Deux facteurs nocifs et donc mortels au final sont à la source de ce phénomène qui n’ira qu’en croissant, étant donné la disparition lente et progressive du travail : la compétition et un principe philosophique ancien.

 

La compétition est la règle numéro un dans le fonctionnement de nos sociétés. Cela commence dès l’école avec les classements des élèves du meilleur au plus « mauvais ». C’est un principe d’agression, d’égoïsme, de stress permanent, de peur de perdre sa place, et de frustration. Rien de bon. Les enfants et adolescents ne sont pas des robots et pourtant leur sommeil est perturbé par la fatigue, l’obsession de travailler les cours sans relâche, bachoter mécaniquement comme des fourmis. On ne leur apprend jamais ni nulle part à reposer leur corps, à méditer, à prendre du temps pour eux afin de savoir gérer face aux agressions et aux stress.
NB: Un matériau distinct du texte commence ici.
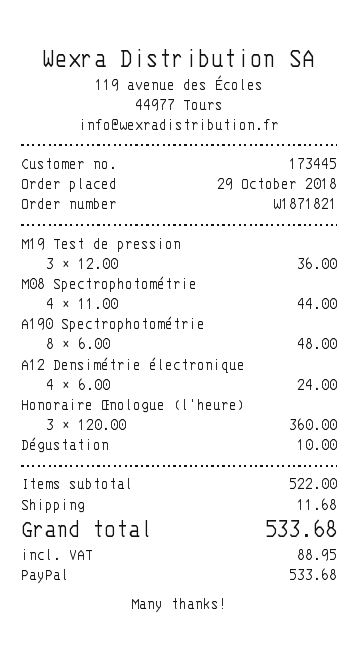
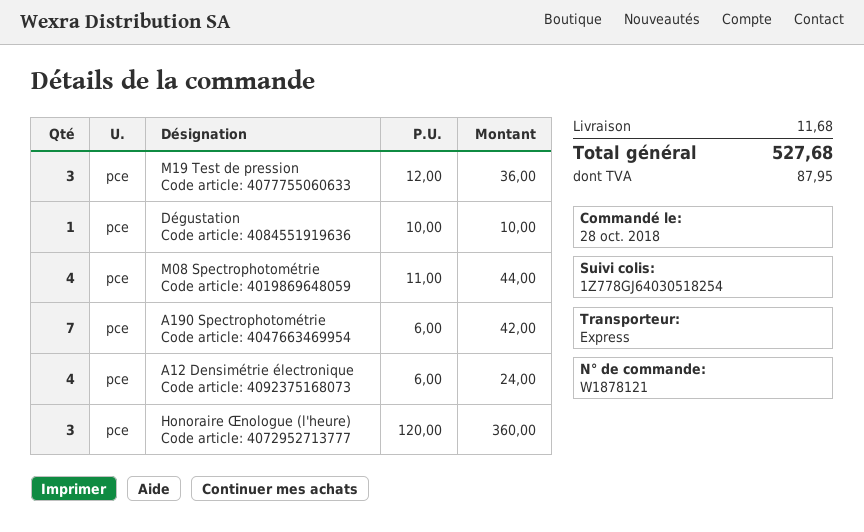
order number: W1871821 -> W1878121
order date: 2018-10-29 -> 2018-10-28
A190 Spectrophotométrie: 8 x 6.00 = 48.00 -> 7 x 6.00 = 42.00
tax: 88.95 -> 87.95
total: 533.68 -> 527.68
Et quand ils pratiquent un sport, les parents les poussent à être au top, en rien d’avoir une approche ludique et enrichissante de l’activité physique.

 

Le deuxième vecteur destructeur, il est écrit dans la bible, inscrivant noir sur blanc l’esclavage ancestrale mais le mutant en un « travail » voulu librement. Ainsi, on peut lire : « C’est à la sueur de ton visage que tu mangeras du pain (3-19) », et dans la Génèse 3, le travail est source de souffrance, devenu pénible, comme une obligation et une punition d’avoir chuté du Paradis.

 

En ajoutant à cela le fait que le corps n’est que putréfaction et « poussière » face à l’âme pure destinée à rejoindre Dieu après la mort, se fonde la chose suivante : « travaille jusqu’à épuisement, ta libération par la mort t’enverra au près de Dieu pour un réconfort éternel » !

 

Usant de leur hummour cynisme, les nazis ont écrit au dessus des entrées des camps de la mort la petite phrase de trois qui résume tout : « Arbeit macht frei », autrement dit, le travail rend libre de la vie par la mort à l’usure… référence absolue à la bible. Le message sous-entendu par ces trois mots est : « aller, travail mon con, tu te reposeras quand tu seras mort et ton honneur sera sauvé ».

 

Il est impératif de remplacer une idée fausse – le travail rend libre – par une autre bien plus constructive : le plaisir de faire des choses belles (comme c’est le cas avec le monde de l’artisanat). Et même si cela met des siècles à devenir universel, c’est la seule alternative au travail.